Work task: Write every entry out again exactly, please, and skip the pictures.

Listed records Start Marker

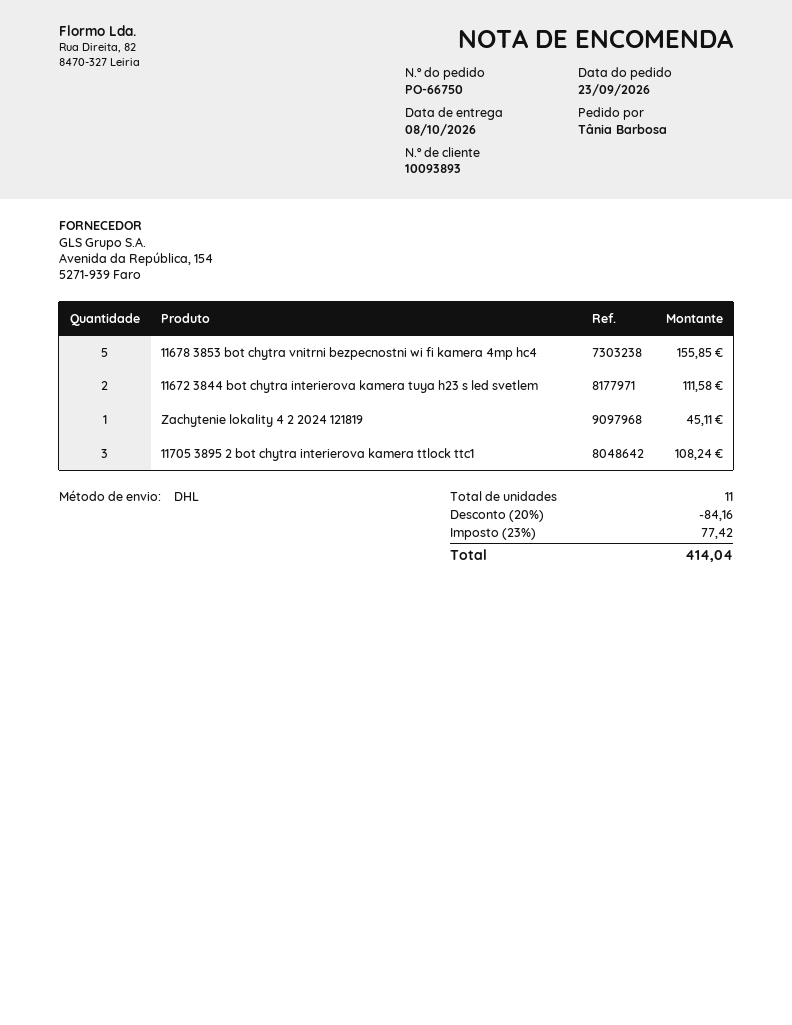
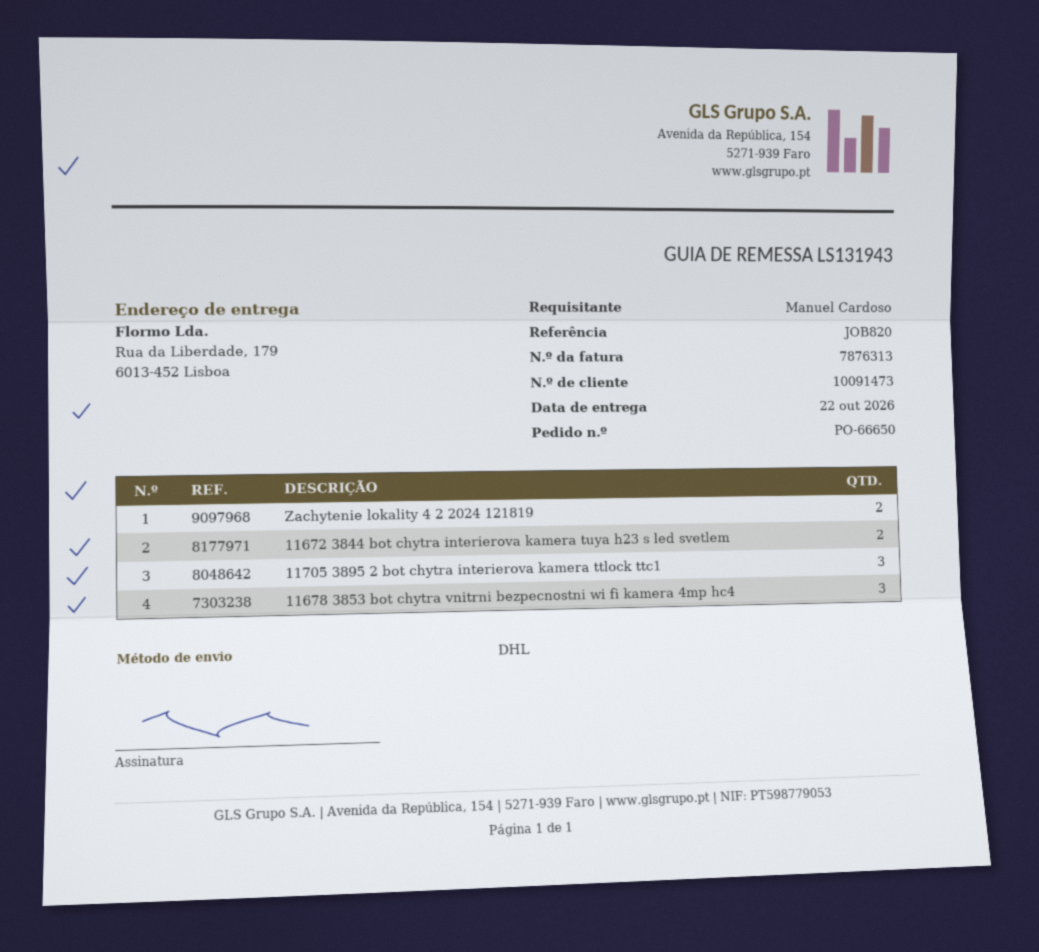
order number: PO-66750 -> PO-66650
delivery date: 2026-10-08 -> 2026-10-22
customer number: 10093893 -> 10091473
ordered by: Tânia Barbosa -> Manuel Cardoso
11678 3853 bot chytra vnitrni bezpecnostni wi fi kamera 4mp hc4: 5 -> 3
Zachytenie lokality 4 2 2024 121819: 1 -> 2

Listed records End Marker

Answer box:
order number: PO-66750 -> PO-66650
delivery date: 2026-10-08 -> 2026-10-22
customer number: 10093893 -> 10091473
ordered by: Tânia Barbosa -> Manuel Cardoso
11678 3853 bot chytra vnitrni bezpecnostni wi fi kamera 4mp hc4: 5 -> 3
Zachytenie lokality 4 2 2024 121819: 1 -> 2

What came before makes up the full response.